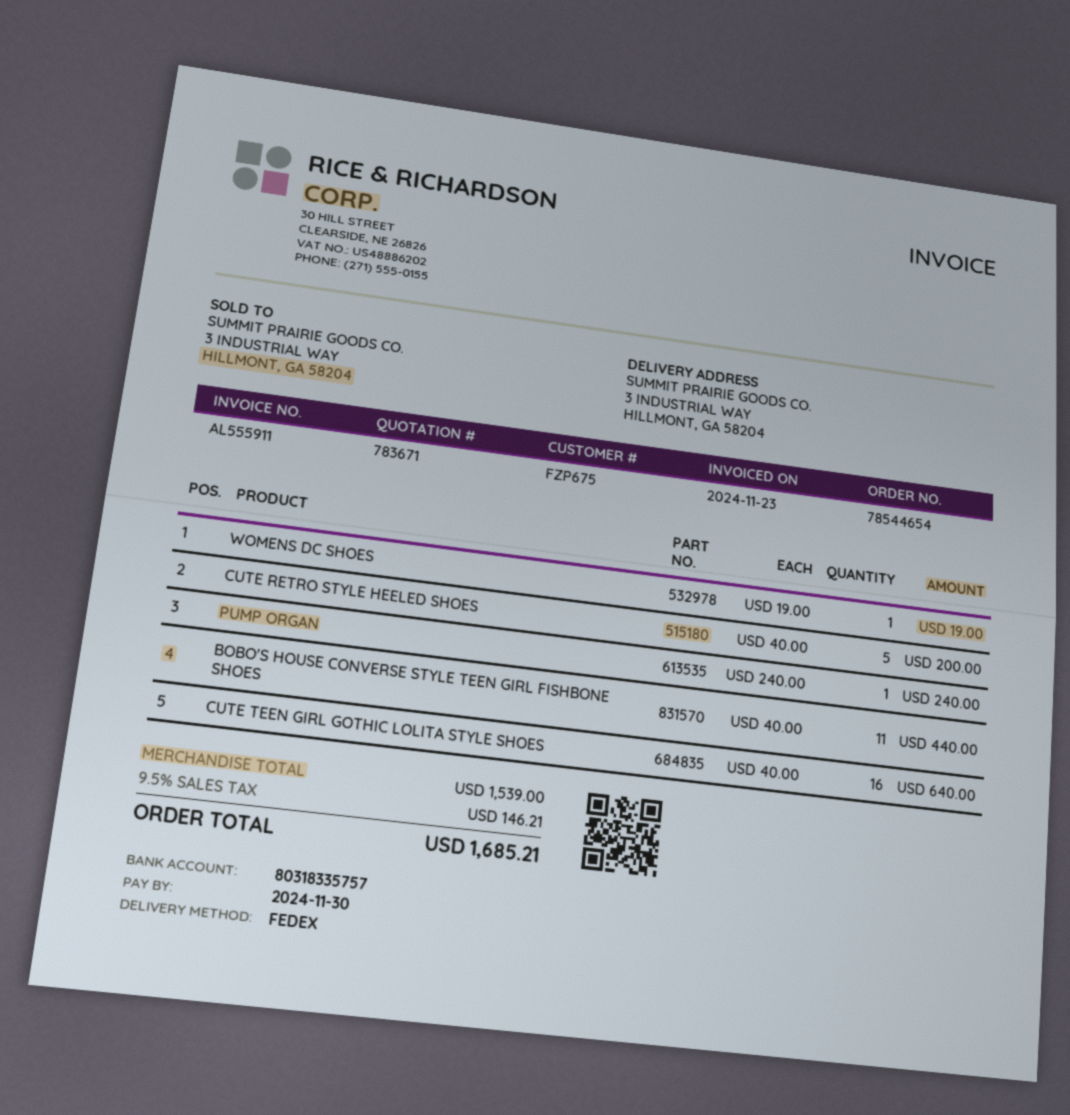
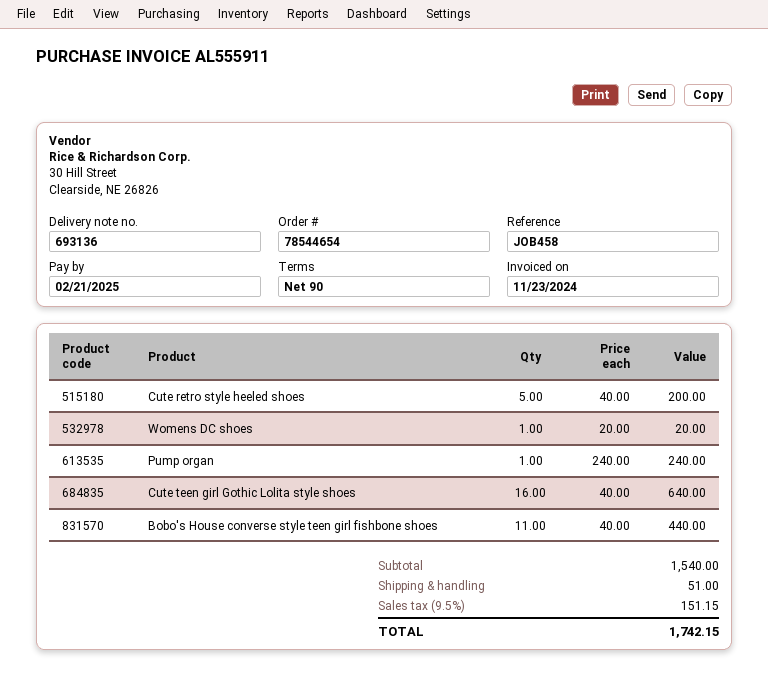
due date: 2024-11-30 -> 2025-02-21
WOMENS DC SHOES: 1 x 19.00 = 19.00 -> 1 x 20.00 = 20.00
subtotal: 1539.00 -> 1540.00
shipping: none -> 51.00
tax: 9.5% = 146.21 -> 9.5% = 151.15
total: 1685.21 -> 1742.15

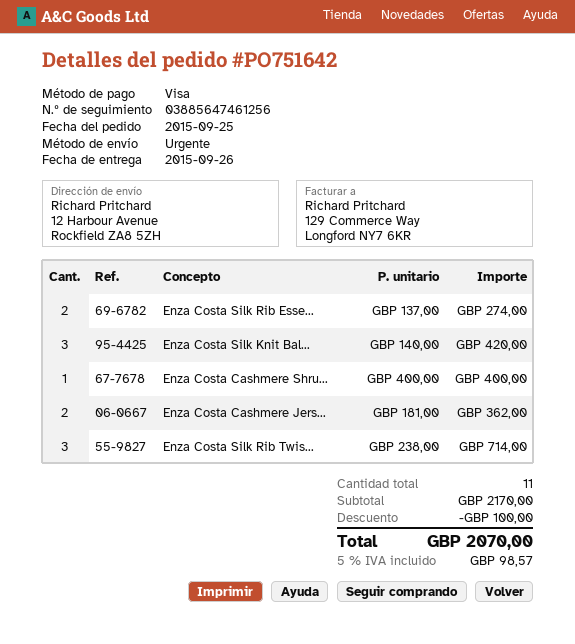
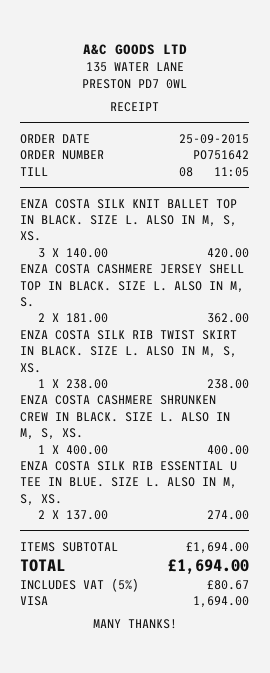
Enza Costa Silk Rib Twis...: 3 x 238.00 = 714.00 -> 1 x 238.00 = 238.00
subtotal: 2170.00 -> 1694.00
discount: 100.00 -> none
tax: 5% = 98.57 -> 5% = 80.67
total: 2070.00 -> 1694.00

* What this task involves:
Transcribe every line of the data exactly. No pictures go in the copy.

* Solution to this task:
due date: 2024-11-30 -> 2025-02-21
WOMENS DC SHOES: 1 x 19.00 = 19.00 -> 1 x 20.00 = 20.00
subtotal: 1539.00 -> 1540.00
shipping: none -> 51.00
tax: 9.5% = 146.21 -> 9.5% = 151.15
total: 1685.21 -> 1742.15

Enza Costa Silk Rib Twis...: 3 x 238.00 = 714.00 -> 1 x 238.00 = 238.00
subtotal: 2170.00 -> 1694.00
discount: 100.00 -> none
tax: 5% = 98.57 -> 5% = 80.67
total: 2070.00 -> 1694.00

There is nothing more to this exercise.